[TowerTalk] Tougher antenna rope

Grant Saviers grants2 at pacbell.net
Tue Jan 22 16:07:36 EST 2019


Any rope will fray when moving over a branch.  IMO, Synthetic Textiles 
(direct, DXEng, others) makes the most durable short of specialized 
arborist rope that has a polymer impregnated outer layer and then in 
larger diameters only.  The black dacron/polyester cover is UV proof (20 
years?) and the braided core is much stronger than unbraided.

I find the best strategy is to have the over the branch rope grow into 
the tree and have a pulley on the end of it with the antenna hoist rope 
passed thru and tied in a loop so the end is never lost when the antenna 
wire breaks.  Or a separate small pull down line on the insulator tie point.

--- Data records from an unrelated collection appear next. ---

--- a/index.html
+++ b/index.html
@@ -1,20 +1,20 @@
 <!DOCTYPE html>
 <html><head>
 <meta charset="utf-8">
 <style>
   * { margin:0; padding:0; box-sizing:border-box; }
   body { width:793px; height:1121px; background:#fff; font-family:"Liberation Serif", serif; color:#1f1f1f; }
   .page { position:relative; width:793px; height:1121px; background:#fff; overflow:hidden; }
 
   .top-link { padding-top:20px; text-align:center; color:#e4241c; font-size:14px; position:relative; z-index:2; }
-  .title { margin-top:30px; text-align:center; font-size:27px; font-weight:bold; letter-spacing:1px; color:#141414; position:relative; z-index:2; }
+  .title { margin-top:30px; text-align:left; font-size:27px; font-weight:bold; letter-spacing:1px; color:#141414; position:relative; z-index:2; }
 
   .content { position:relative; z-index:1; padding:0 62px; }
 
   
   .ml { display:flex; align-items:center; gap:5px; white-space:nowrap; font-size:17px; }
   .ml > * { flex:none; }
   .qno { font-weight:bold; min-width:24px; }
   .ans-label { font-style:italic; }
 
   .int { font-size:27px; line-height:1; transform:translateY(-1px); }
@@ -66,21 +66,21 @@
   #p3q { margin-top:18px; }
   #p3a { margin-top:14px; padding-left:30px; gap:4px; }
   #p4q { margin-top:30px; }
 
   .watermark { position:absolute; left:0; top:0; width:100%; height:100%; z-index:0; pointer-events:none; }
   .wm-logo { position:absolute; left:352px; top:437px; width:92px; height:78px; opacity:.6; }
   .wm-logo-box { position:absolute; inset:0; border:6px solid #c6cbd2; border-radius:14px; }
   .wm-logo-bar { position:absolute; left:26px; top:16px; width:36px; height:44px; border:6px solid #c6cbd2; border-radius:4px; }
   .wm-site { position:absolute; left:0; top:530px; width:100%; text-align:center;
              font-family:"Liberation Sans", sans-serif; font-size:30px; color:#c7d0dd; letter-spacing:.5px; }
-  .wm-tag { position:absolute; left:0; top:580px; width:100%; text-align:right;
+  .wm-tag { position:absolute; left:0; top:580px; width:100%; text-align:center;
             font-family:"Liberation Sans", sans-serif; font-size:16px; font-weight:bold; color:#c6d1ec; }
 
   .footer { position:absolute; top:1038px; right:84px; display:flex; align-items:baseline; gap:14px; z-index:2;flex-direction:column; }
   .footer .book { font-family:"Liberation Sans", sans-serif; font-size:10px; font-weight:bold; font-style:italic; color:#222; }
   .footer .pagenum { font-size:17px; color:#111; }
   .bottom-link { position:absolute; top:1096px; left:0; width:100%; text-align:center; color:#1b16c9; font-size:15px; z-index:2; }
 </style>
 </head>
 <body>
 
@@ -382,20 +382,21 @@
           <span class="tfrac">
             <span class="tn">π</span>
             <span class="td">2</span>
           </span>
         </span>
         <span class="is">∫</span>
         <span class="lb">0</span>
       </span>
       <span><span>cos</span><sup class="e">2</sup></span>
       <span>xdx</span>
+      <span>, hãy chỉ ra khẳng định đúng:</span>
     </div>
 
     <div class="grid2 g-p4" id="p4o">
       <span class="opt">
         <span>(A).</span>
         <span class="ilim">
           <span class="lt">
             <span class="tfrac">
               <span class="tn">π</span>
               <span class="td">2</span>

I also only use marine sailboat blocks.  Lewmar makes a 30mm block for 
about $20 that lasts forever, has low friction and doesn't fray the 
line.  Harken also makes 20mm to 30mm blocks which sometimes I use when 
cheaper.  Hardware store die cast clothesline blocks freeze up or cut 
the line in my experience.

https://www.mauriprosailing.com/us/product/LEW29901321BK.html

"economic" all depends on what costs you care about.

Grant KZ1W


On 1/22/2019 12:26 PM, N4ZR wrote:
> I have a small variety of wire HF antennas that I've placed high in my 
> trees with a tennis ball gun.  All great except that the lifetime of the 
> rope I've been using (3/16" polypropylene braid with an unbraided core) 
> seems quite short, probably because of chafing against moving branches 
> near the tops of trees.
> 
> Does anyone have suggestions for an alternative, hopefully an economic one?